Le Gouvernement donne enfin son feu vert aux arrêtés ministériels pour éradiquer la fraude aux hydrocarbures

La fraude aux hydrocarbures soustrait chaque année environ 1 000 millions d’euros de recettes aux caisses publiques. Cependant, il était largement inconnu jusqu'à son démantèlement. un réseau qui l'aurait pratiqué et auquel Víctor de Aldama a participéle prétendu « réalisateur » du complot de prétendues commissions illégales qui fait l'objet d'une enquête dans le « cas Koldo ». Aujourd’hui, cette pratique est sur le point de devenir une vie meilleure. Ou, du moins, avoir beaucoup plus de complications pour survivre. Le 21 décembre, le Journal Officiel de l'État (BOE) a publié la loi 7/2024, qui comprend deux arrêtés ministériels nécessaires à l'entrée en vigueur de la modification de la loi sur la TVA approuvée fin 2024 et qui étaient indispensables pour appliquer la dite « solution italienne » que le secteur réclamait et qui implique la création deil enregistrement des opérateurs de confiance et le des garanties pour garantir le paiement de la TVA.

Jusqu’à présent, les criminels qui utilisaient cette méthode pour frauder ne payaient tout simplement pas la TVA. Pour l'éviter, La Loi TVA a été modifiée le 20 décembre 2024 pour obliger le propriétaire du produit qui le tient en garde dans un entrepôt fiscal et qui l'extrait à garantir le paiement de cette taxe correspondant à sa sortie de l'entrepôt fiscal.

Jusqu'à présent, lorsque ces carburants étaient retirés de ces réservoirs, toute la TVA accumulée après les transactions successives effectuées au sein de l'entrepôt fiscal des hydrocarbures était accumulée, où elle reste sous un régime de suspension fiscale. Les fraudeurs ont extrait le carburant, facturé la TVA à leurs clients et la recouvraient auprès de eux. Mais, en même temps, soit ils n'ont pas payé cet impôt au Trésor, soit en le déclarant, ils ont demandé des reports de paiement pour gagner du temps et disparaître avant que le fisc n'agisse contre eux, en liquidant l'entreprise avec laquelle ils opèrent ou en les laissant inactifs, de sorte que ce trou économique fait partie de la liste des débiteurs du fisc, sans possibilité de le récupérer, avec les sanctions encourues pour ce non-respect.

En ne payant pas la TVA, ces opérateurs disposaient de cette marge de 21 % sur le coût du carburant pour le vendre moins cher et réaliser des bénéfices. Le secteur calcule que le simple fait de ne pas payer la TVA génère un avantage compétitif de 20 centimes par litre de carburant.
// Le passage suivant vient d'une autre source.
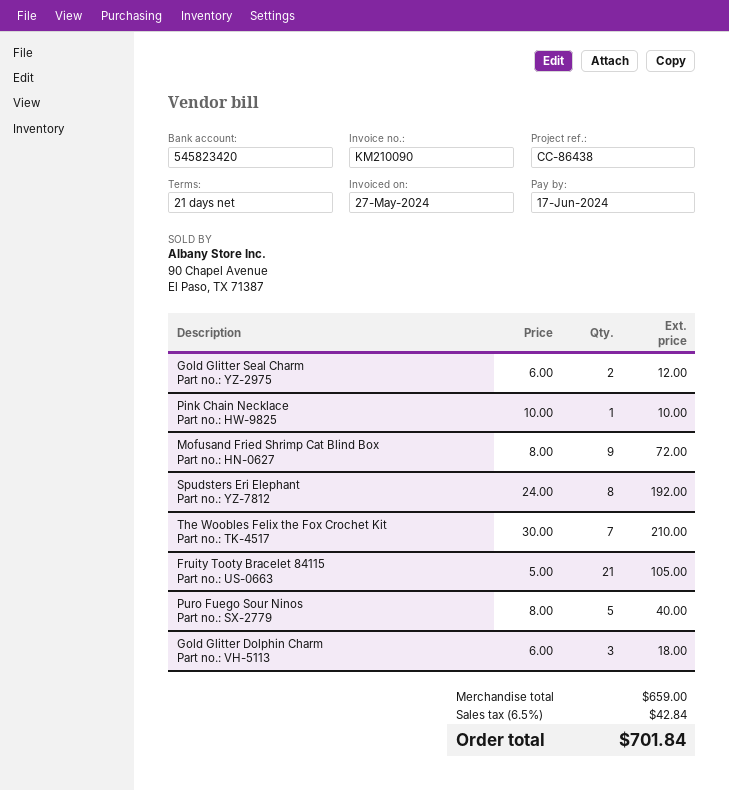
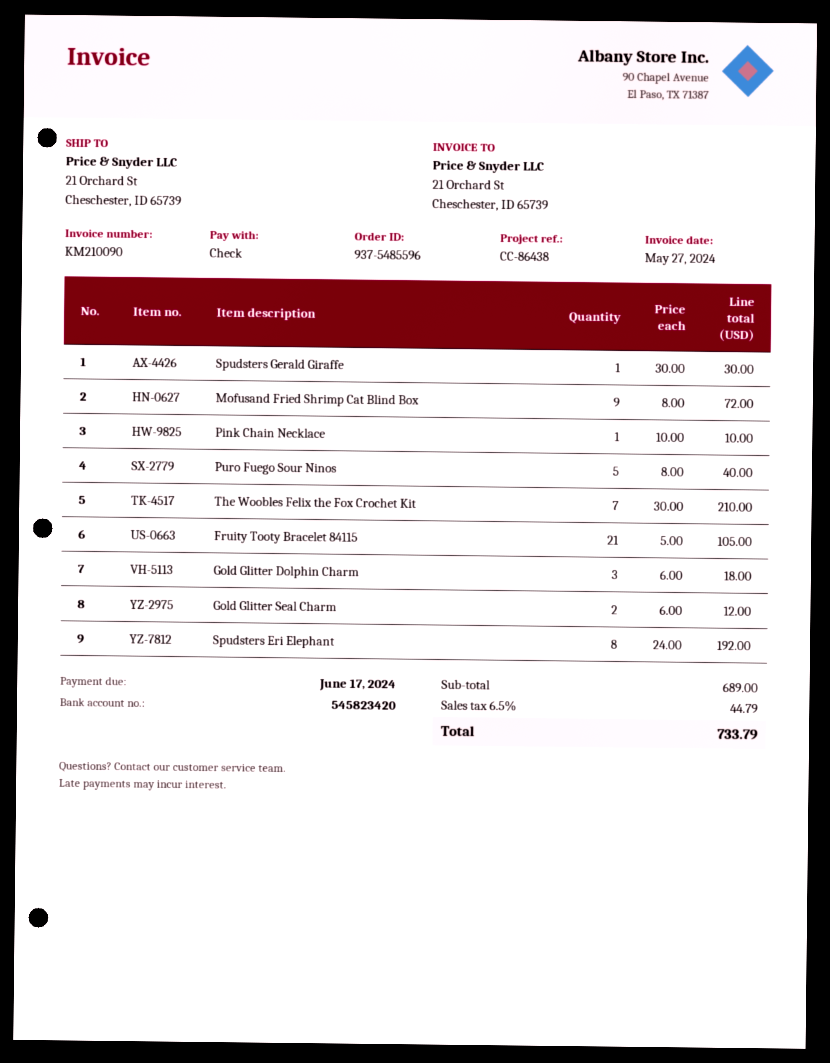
Spudsters Gerald Giraffe: none -> 1 x 30.00 = 30.00
subtotal: 659.00 -> 689.00
tax: 6.5% = 42.84 -> 6.5% = 44.79
total: 701.84 -> 733.79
Un scandale pour un produit dont le coût moyen est de 1,5 euro.

Pour garantir que cette TVA sera payée, dans le changement introduit dans la loi de cette taxe, celui qui extrait le carburant du dépôt fiscal exige une garantie ou un acompte, suivant le modèle de la soi-disant « solution italienne », connue car elle a déjà été appliquée avec succès dans ce pays pour éradiquer le même problème. Dans le cas de la garantie, elle sera en faveur de l'Administration Fiscale et devra garantir 110% du contingent TVA correspondant à l'opération assimilée à l'importation accumulé dans les 2 mois précédant l'extraction des produits. Passé trois mois à compter de l'extraction, sans justifier du paiement de la TVA pour les livraisons soumises et non exonérées, la garantie pourra être exécutée.

L'acompte sera de 110% du montant de la taxe correspondant à une livraison objet et non exonérée effectuée ultérieurement desdites marchandises.

Opérateur fiable

La norme instaure deux exemptions à cette obligation : être un opérateur économique agréé au sens de la réglementation européenne ou être un opérateur fiable, condition qui devra être reconnue par l'Agence des Impôts (AEAT). Pour avoir cette dernière condition, vous devez remplir certaines conditions comme être inscrit au registre des extracteurs, avoir un volume d'extractions au cours de l'année civile précédente d'au moins 1 000 millions de litres d'hydrocarbures destinés à servir de carburant, avoir réalisé des opérations de gros depuis au moins trois ans ou encore répondre à certaines exigences de solvabilité financière établies par la réglementation européenne.

L'entrepôt fiscal serait solidairement responsable de la dette TVA s'il permet au produit de quitter l'entrepôt sans accréditation préalable de l'une de ces deux conditions.

Par ailleurs, la réglementation TVA a été modifiée pour imposer le régime mensuel aux extracteurs et aux détenteurs d'entrepôts fiscaux.

IRESTE, plus connu sous le nom d'Institut de Recherche d'Enseignement Supérieur aux Techniques de L'électronique, est un média spécialisé dans le domaine de l'électronique.